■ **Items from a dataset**
-- Opening Marker --
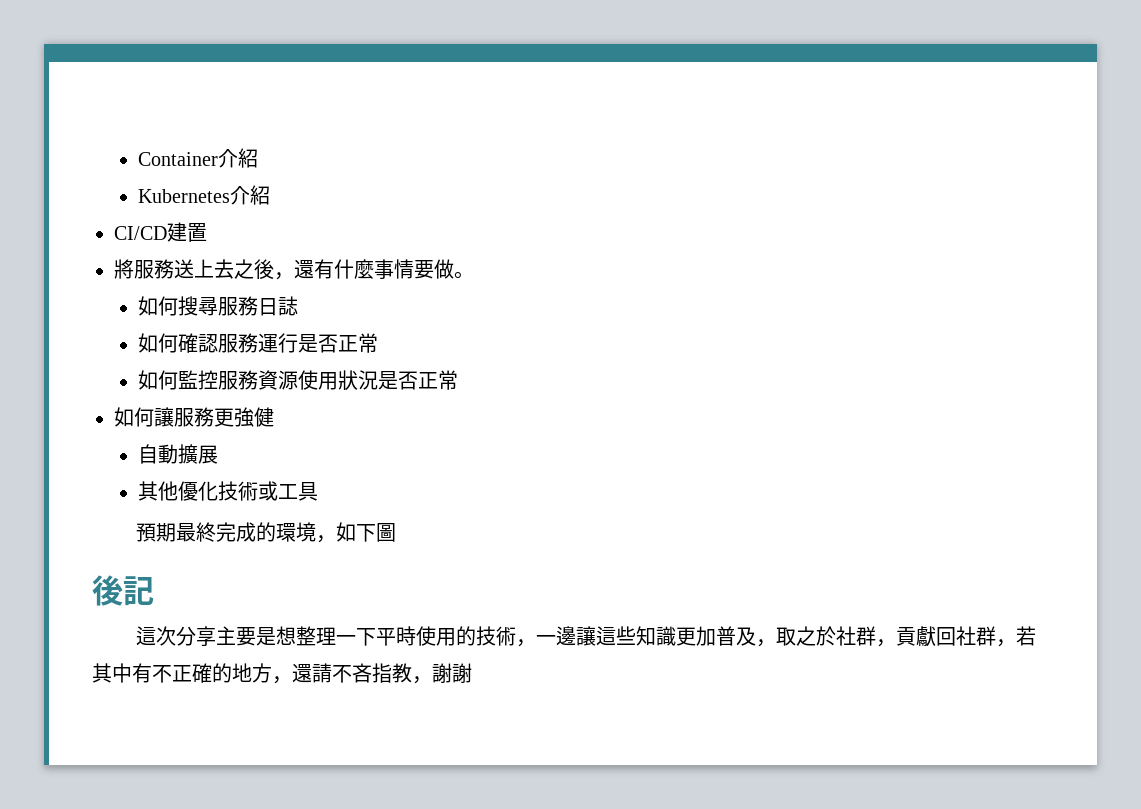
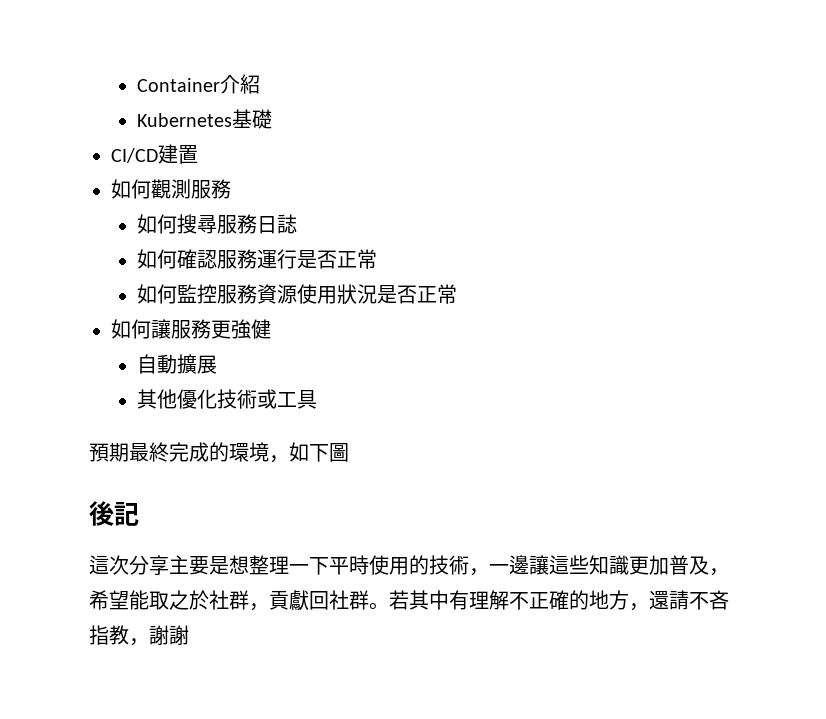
- Kubernetes介紹
+ Kubernetes基礎
- 將服務送上去之後，還有什麼事情要做。
+ 如何觀測服務
- 這次分享主要是想整理一下平時使用的技術，一邊讓這些知識更加普及，取之於社群，貢獻回社群，若其中有不正確的地方，還請不吝指教，謝謝
+ 這次分享主要是想整理一下平時使用的技術，一邊讓這些知識更加普及，希望能取之於社群，貢獻回社群。若其中有理解不正確的地方，還請不吝指教，謝謝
-- Closing Marker --
Word search in the records above: please count the lines holding "貢獻回社群" and state the count alone.

■ **Problem solution**
2